Guest post by Terra Ziporyn Snider:
Since the late 1990s, school boards across the United States have been asked repeatedly to delay predawn school start times. While some have returned to later, more traditional hours, most efforts fail, primarily for systemic reasons. The problem isn’t the science. It’s lack of community will.
Today many high schools start in the 7 a.m. hour and end in the early afternoon. Ironically, the widespread push several decades ago toward what sleep scientists have called deleterious, cruel, and even abusive start times coincided with growing understanding of the nature and importance of adolescent sleep. In many communities the change was implemented gradually and without public input, primarily to save money by reusing buses for different opening times.

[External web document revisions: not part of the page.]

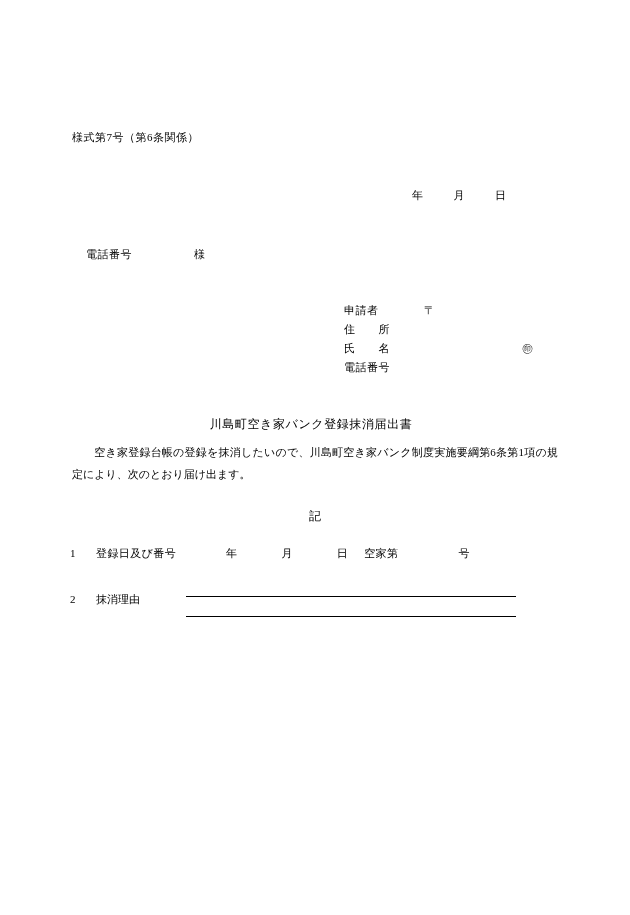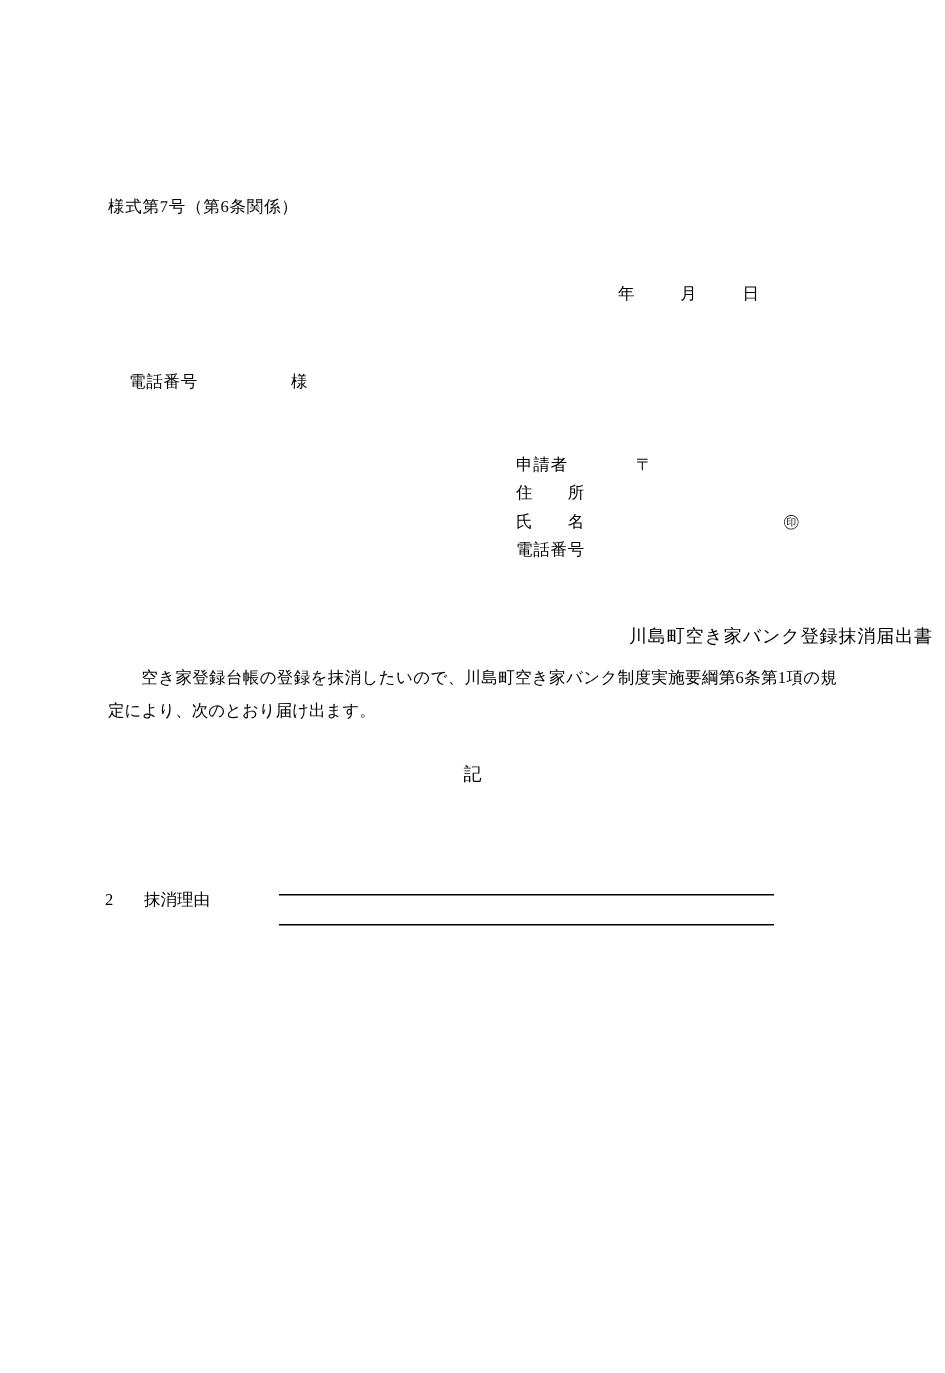--- a/index.html
+++ b/index.html
@@ -75,7 +75,7 @@
     left: 0;
     top: 368px;
     width: 622px;
-    text-align: right;
+    text-align: center;
     font-size: 12px;
     letter-spacing: 0.6px;
   }

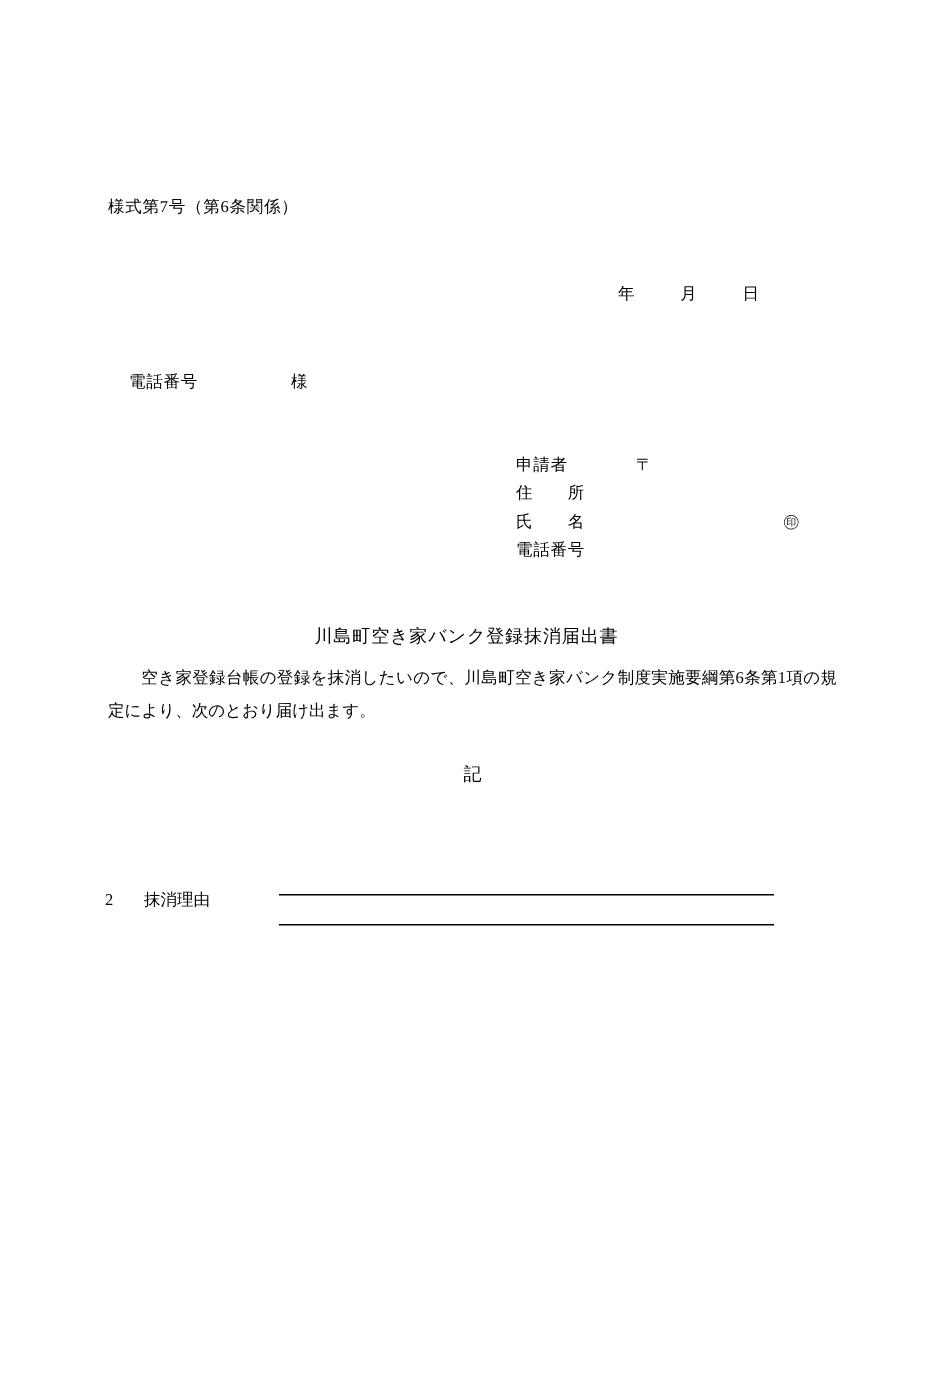--- a/index.html
+++ b/index.html
@@ -171,6 +171,9 @@
 
   <div class="abs ki">記</div>
 
+  <div class="abs item1">
+    <span class="num">1</span><span class="label">登録日及び番号</span><span>年</span><span class="g1"></span><span>月</span><span class="g2"></span><span>日</span><span class="g3"></span><span>空家第</span><span class="g4"></span><span>号</span>
+  </div>
 
   <div class="abs item2">
     <span class="num">2</span><span class="label">抹消理由</span>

Our increasingly 24/7 view of life may have played a role, too, with 9-to-5 as “normal” work hours going the way of family dinners and nonworking vacations.
Whatever the explanation, returning to more traditional 9 a.m. school bells is now virtually impossible in many districts. Even the best-organized reform efforts fall to entrenched interests that have adapted to early hours, as well as the human tendency to make a virtue of (perceived) necessity. Because communities revolve around school schedules, there is inevitably outcry that later start times will wreak havoc on life as we know it.

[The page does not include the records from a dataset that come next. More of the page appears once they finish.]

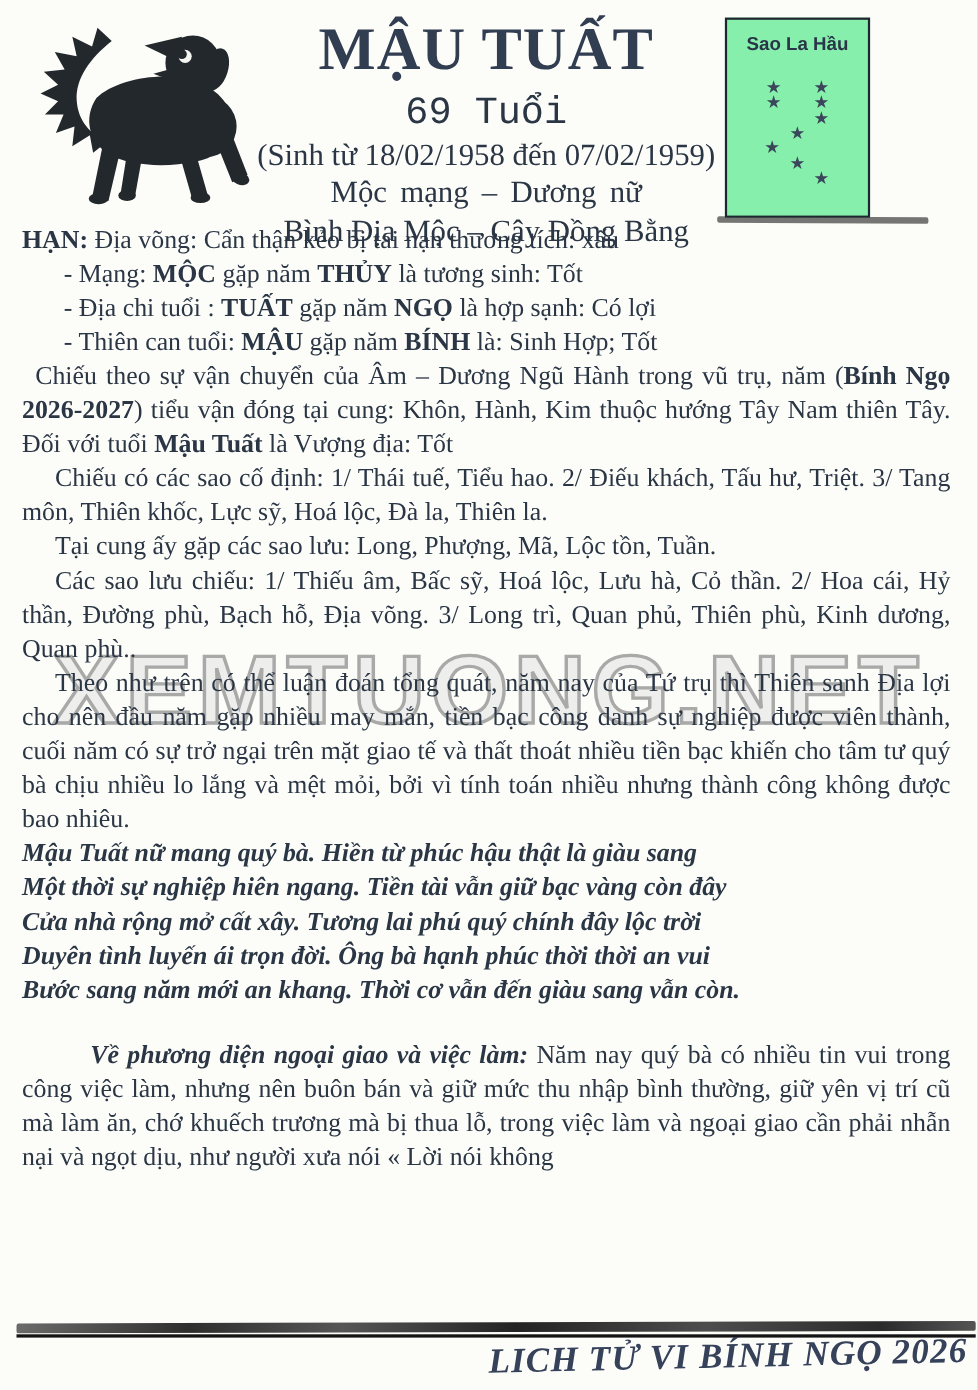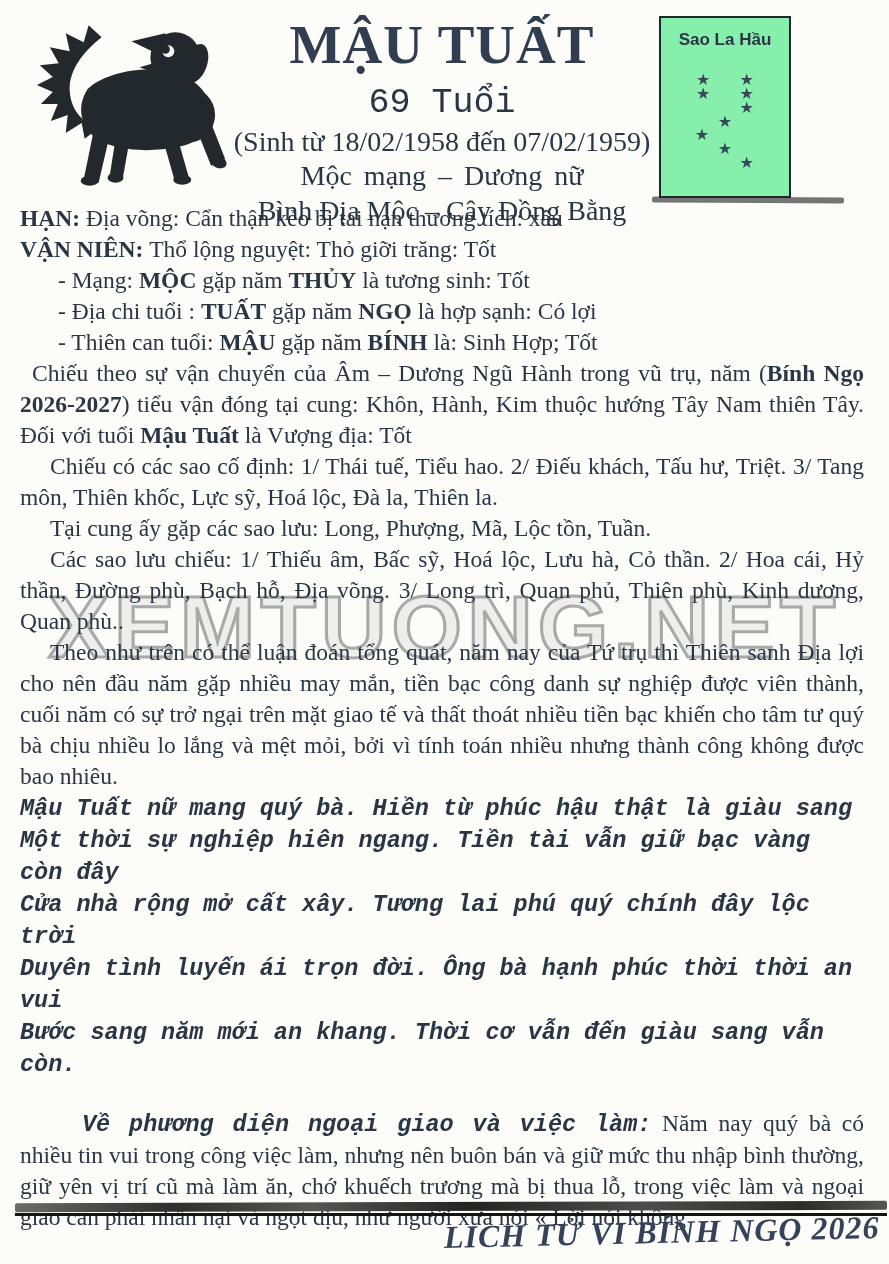--- a/index.html
+++ b/index.html
@@ -111,7 +111,6 @@
 
   <div class="body-text">
       <p class="p-label"><span class="b">HẠN: </span><span>Địa võng: Cẩn thận kẻo bị tai nạn thương tích: xấu</span></p>
-      <p class="p-label"><span class="b">VẬN NIÊN: </span><span>Thổ lộng nguyệt: Thỏ giỡi trăng: Tốt</span></p>
       <p class="p-dash"><span>- Mạng: </span><span class="b">MỘC</span><span> gặp năm </span><span class="b">THỦY</span><span> là tương sinh: Tốt</span></p>
       <p class="p-dash"><span>- Địa chi tuổi : </span><span class="b">TUẤT</span><span> gặp năm </span><span class="b">NGỌ</span><span> là hợp sạnh: Có lợi</span></p>
       <p class="p-dash"><span>- Thiên can tuổi: </span><span class="b">MẬU</span><span> gặp năm </span><span class="b">BÍNH</span><span> là: Sinh Hợp; Tốt</span></p>

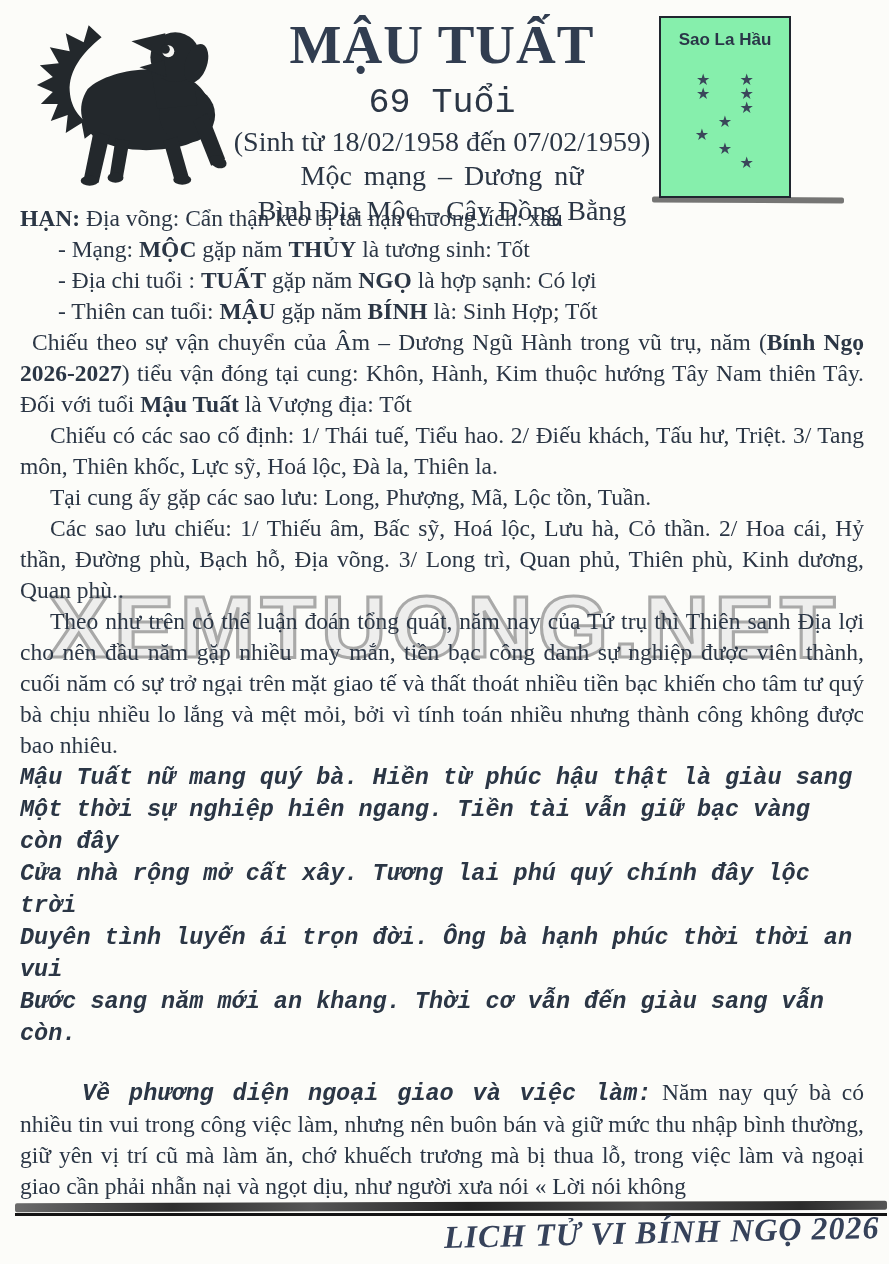--- a/index.html
+++ b/index.html
@@ -37,7 +37,7 @@
     font-size:23.5px; line-height:31px;}
   .body-text p{margin:0;}
   .b{font-weight:bold;}
-  .i{font-style:italic;font-family:Liberation Mono, monospace;}
+  .i{font-style:italic;}
   .p-label{text-align:left;}
   .p-dash{padding-left:38px;}
   .p-flush{text-indent:12px; text-align:justify;}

This outcry typically includes kneejerk and misinformed reactions, some reflecting our society’s disregard for sleep itself. Tellingly, identical objections arise no matter what the existing or proposed school hours, and recur even when superintendents propose making changes to save transportation costs. It’s not so much the new start time that people fear, but change itself.
Communities with the will to change have found ways to do so. Concerns about the impact on sports, jobs, day care, and so forth turn out to be groundless; everything in the community adjusts to the new school times, just as when schools or families change start times for other reasons.

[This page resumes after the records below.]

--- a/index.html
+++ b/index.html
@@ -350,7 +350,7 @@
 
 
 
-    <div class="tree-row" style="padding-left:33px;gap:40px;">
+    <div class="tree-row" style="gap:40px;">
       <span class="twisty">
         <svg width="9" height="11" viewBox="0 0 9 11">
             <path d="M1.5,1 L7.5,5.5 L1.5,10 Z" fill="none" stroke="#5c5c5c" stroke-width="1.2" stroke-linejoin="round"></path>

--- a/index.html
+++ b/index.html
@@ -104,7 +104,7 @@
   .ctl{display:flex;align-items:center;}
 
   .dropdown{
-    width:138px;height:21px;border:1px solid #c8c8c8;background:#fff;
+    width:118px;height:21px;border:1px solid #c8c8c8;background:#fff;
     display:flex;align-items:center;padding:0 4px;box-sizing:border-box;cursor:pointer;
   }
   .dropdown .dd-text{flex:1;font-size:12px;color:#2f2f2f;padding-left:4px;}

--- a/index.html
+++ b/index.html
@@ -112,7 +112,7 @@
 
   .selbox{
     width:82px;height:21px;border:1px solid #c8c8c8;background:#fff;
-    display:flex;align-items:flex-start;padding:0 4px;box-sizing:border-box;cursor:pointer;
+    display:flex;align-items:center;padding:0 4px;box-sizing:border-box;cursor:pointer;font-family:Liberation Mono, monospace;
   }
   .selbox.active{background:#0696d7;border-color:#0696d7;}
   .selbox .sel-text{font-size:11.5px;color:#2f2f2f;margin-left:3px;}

Red herrings or not, community concerns remain a powerful roadblock. Superintendents who suggest, or even support, later start times have to be almost suicidal because merely raising the issue mobilizes opposition. By the time communities have been familiarized with the ever-growing literature on the topic, the cohort of kids in question has graduated.
We need a sea change in our approach if we genuinely believe the research about the impact of extremely early school hours and associated sleep deprivation. Continuing to throw this issue back to lay school boards as a negotiable budget item is, frankly, negligent. Instead, we must start regarding 7 a.m. start times as unacceptable as would be not heating schools when the temperature drops.
Educational leaders can help turn the tide by advocating reasonable school hours as a non-negotiable matter of public health and safety. By doing so, they can help lay the groundwork necessary to ensure that the health and well-being of students and communities are top priorities when schedules are set.